Joe Morin « le bâtisseur », au centre de la photo

Une histoire d’amour entre le ski et le parc de la Gatineau

Il y a plus de 100 ans, il était déjà possible de skier dans ce qu’on appelle aujourd’hui le parc de la Gatineau. Dans son livre L’appel du sentier : 100 ans de ski de fond dans la Gatineau, l’ancien fondeur olympique canadien, Malcolm Hunter, présente les deux principaux aménagistes de sentiers du parc. À travers quelques anecdotes, l’auteur partage sa grande passion pour le ski de fond.

Charles Mortureux, président du Ottawa Ski Club de 1919 à 1947, a été l’organisateur principal de l’aménagement des sentiers dans les années 1920-1930. En compagnie du « capitaine » Joe Morin, ils ont notamment aménagé les sentiers « Little Switzerland », « Highland Trail » et « Merry Go Round ». Ce dernier est d’ailleurs encore skiable sur toute sa longueur aujourd’hui, alors qu’il porte le nom de « Sentier #11 ».

Grâce à ces deux hommes, plusieurs sentiers de colonisation ont aussi repris vie à la suite de la désaffectation des fermiers qui ont dû déménager parce que la terre n’était pas fertile. Ils ont ainsi fait place aux skieurs qui se sont approprié les sentiers. C’est particulièrement le cas des sentiers « Ridge » (#1), « McCloskey » (#40) et « Pine » (#50).

En consultant les nombreuses photos d’archives du livre, les amateurs de ski de fond peuvent reconnaître certains bâtiments d’une autre époque qui sont toujours sur pieds aujourd’hui. On n’a qu’à penser au chalet Herridge et à la ferme Healy.

« Herridge était un riche entrepreneur et c’était son chalet. À cette époque-là, les bourgeois développaient la villégiature. Ils avaient des résidences d’été un peu partout. Il y avait un fermier à côté de chez lui qui s’appelait Stan Healy et il s’occupait de la propriété de M. Herridge pendant l’hiver. Aujourd’hui, si on retourne skier au lac Philippe, on peut arrêter prendre un thé à la maison Healy — qui a été rénovée par la CCN sous la supervision de David Maitland —, mais aussi au relais Herridge », explique Michel Dallaire, un ami de longue date de l’auteur et amateur de ski de fond depuis 1971.

Charles Mortureux, président du Ottawa Ski Club pendant presque trois décennies (1919-1947)

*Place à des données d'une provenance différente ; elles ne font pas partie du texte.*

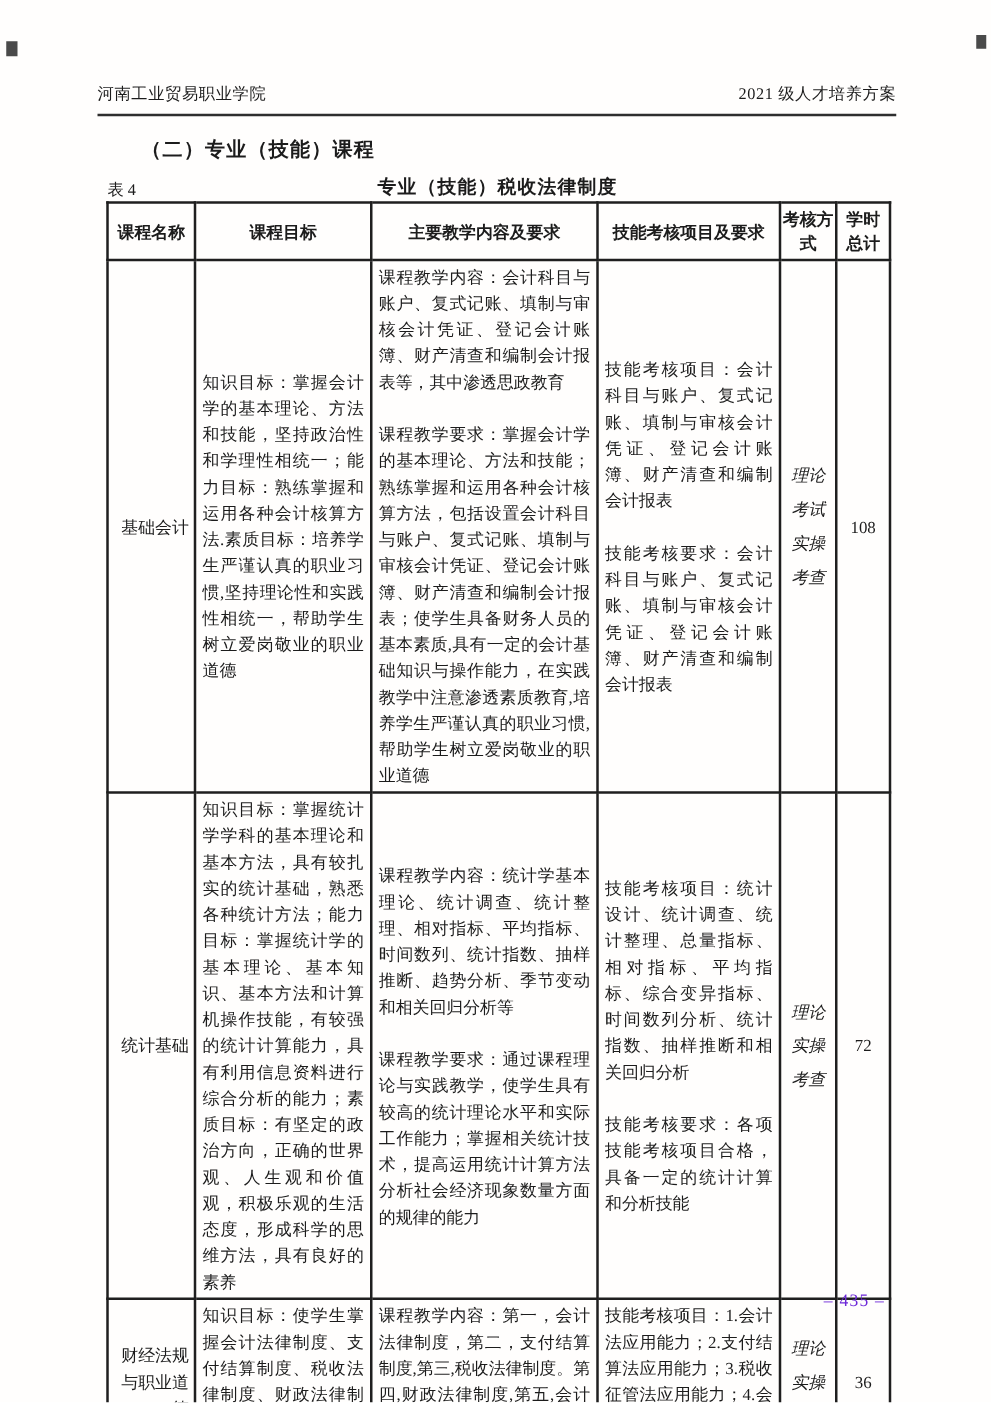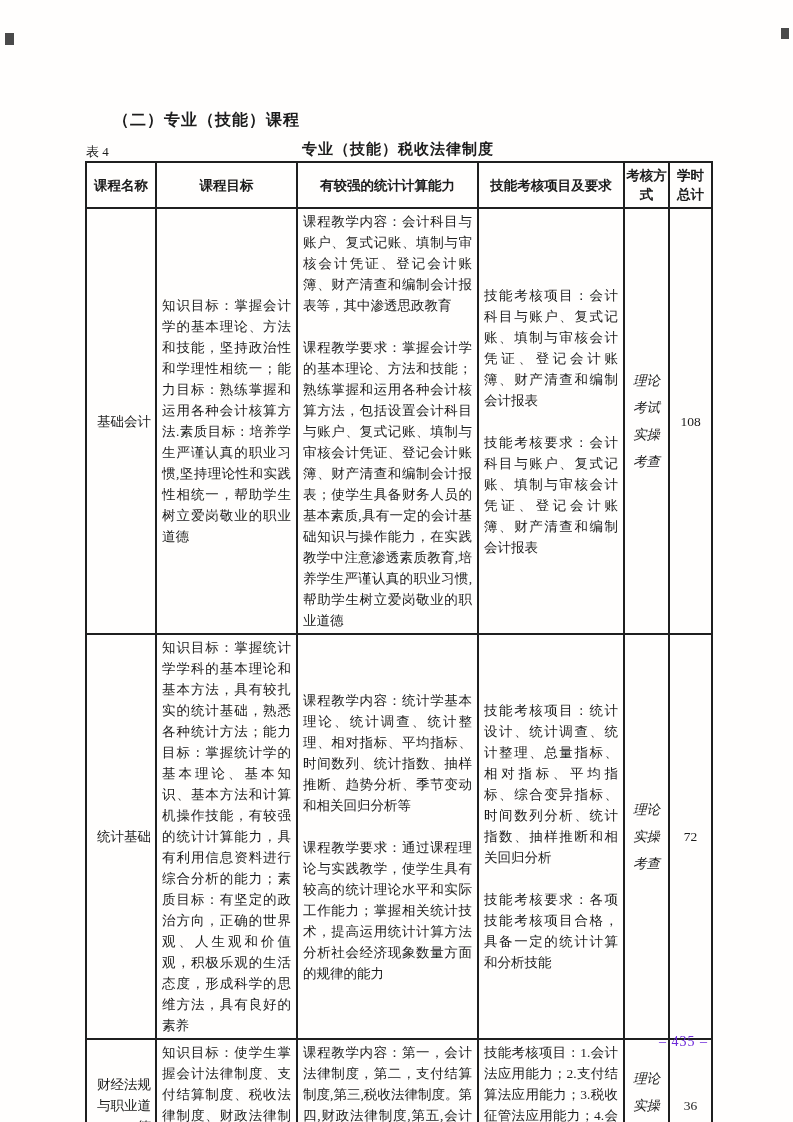--- a/index.html
+++ b/index.html
@@ -59,6 +59,10 @@
   <div class="scan-mark left"></div>
   <div class="scan-mark right"></div>
 
+  <div class="doc-header">
+    <span>河南工业贸易职业学院</span>
+    <span>2021 级人才培养方案</span>
+  </div>
 
   <div class="section-title">（二）专业（技能）课程</div>
 

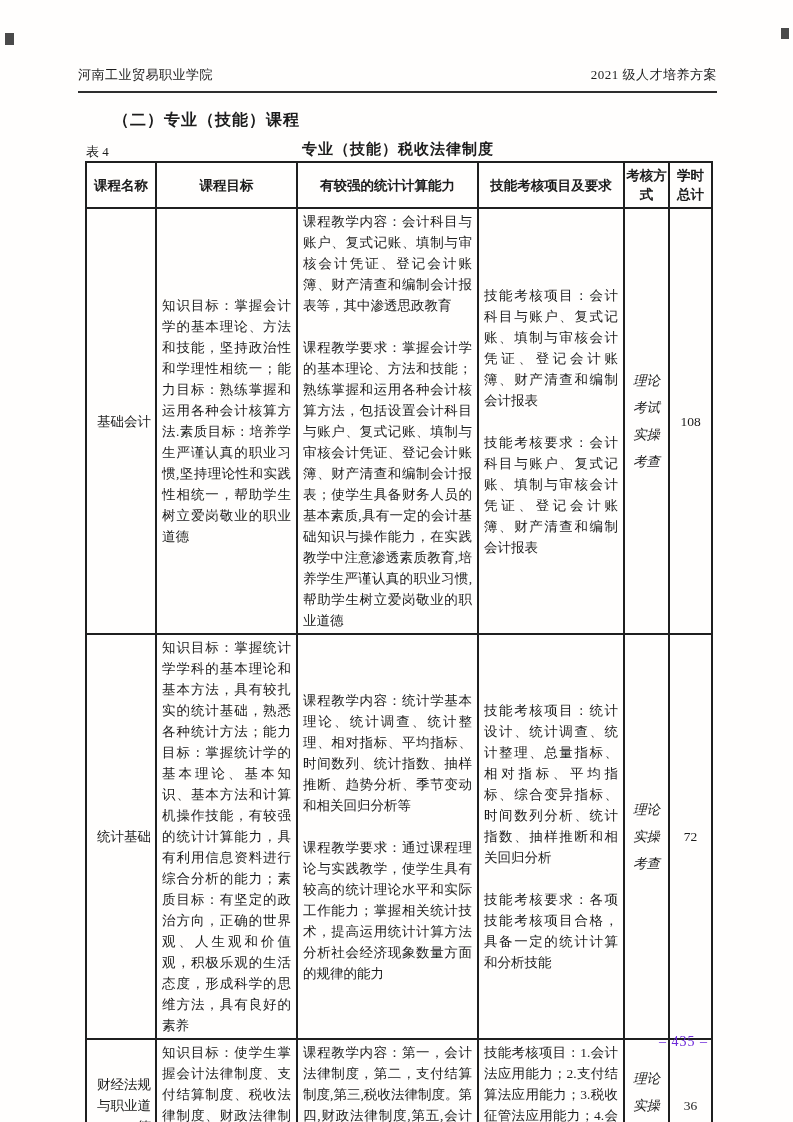--- a/index.html
+++ b/index.html
@@ -84,7 +84,7 @@
       <tr>
         <th>课程名称</th>
         <th>课程目标</th>
-        <th>有较强的统计计算能力</th>
+        <th>主要教学内容及要求</th>
         <th>技能考核项目及要求</th>
         <th>考核方式</th>
         <th>学时总计</th>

Le récit se déroule en deux temps. D’abord, l’auteur s’attarde aux années 1920 à la suite de discussions qu’il a eues avec d’anciens Night Riders [ceux qui damaient les pistes]. Puis, à partir de 1957 — l’année où Malcolm Hunter a commencé à skier —, le récit se transforme et on suit l’auteur dans ses aventures. Il raconte certaines anecdotes qu’il a vécu dans les sentiers Merry Go Round (# 11), Ridge (# 1), Highland Trail (# 18) et Western (# 9). Parmi elles, on en apprend d’ailleurs pourquoi l’aire de piquenique Pingouin se nomme ainsi. Il faudra cependant lire le bouquin pour en connaître la réponse.

Un club de ski pas comme les autres

De façon implicite, le récit de M. Hunter souligne aussi l’importance qu’a eue le Ottawa Ski Club (OSC) au fil des années. Avec ses 14 000 membres, le OSC a longtemps été reconnu comme étant le plus important club de ski au pays.

« Dans le temps de la Deuxième Guerre mondiale, les gens du Ottawa Ski Club ont vu l’engouement que les skieurs avaient à monter et à redescendre une côte et se sont dit “du ski de fond on ne peut pas en faire indéfiniment”. C’est à ce moment-là qu’ils ont commencé à développer le ski alpin. [...] Ensuite, le ski alpin a pris l’ascendant sur le ski de fond et le Ottawa Ski Club est devenu davantage un club de ski alpin, indique M. Dallaire. On peut voir qu’il y a une continuité entre le saut à ski dans les années 1900, le ski de fond jusqu’aux années 1940-50 et après ça, la mécanisation des remonte-pentes et le ski alpin. »

Aujourd’hui, des milliers de personnes ont des laissez-passer saisonniers dans le parc de la Gatineau.

L’auteur, Malcolm Hunter, en face du chalet Herridge

« Le parc est devenu le cœur d’une industrie touristique florissante dans la région, souligne M. Dallaire. [...] Ce qu’il faut se rappeler, c’est que tout ce qu’on a aujourd’hui, à peu de choses près, c’est ce qu’il y avait il y a 100 ans. »

Les intéressés peuvent se procurer le livre aux deux centres visiteurs de la CCN ou à la Librairie du Soleil.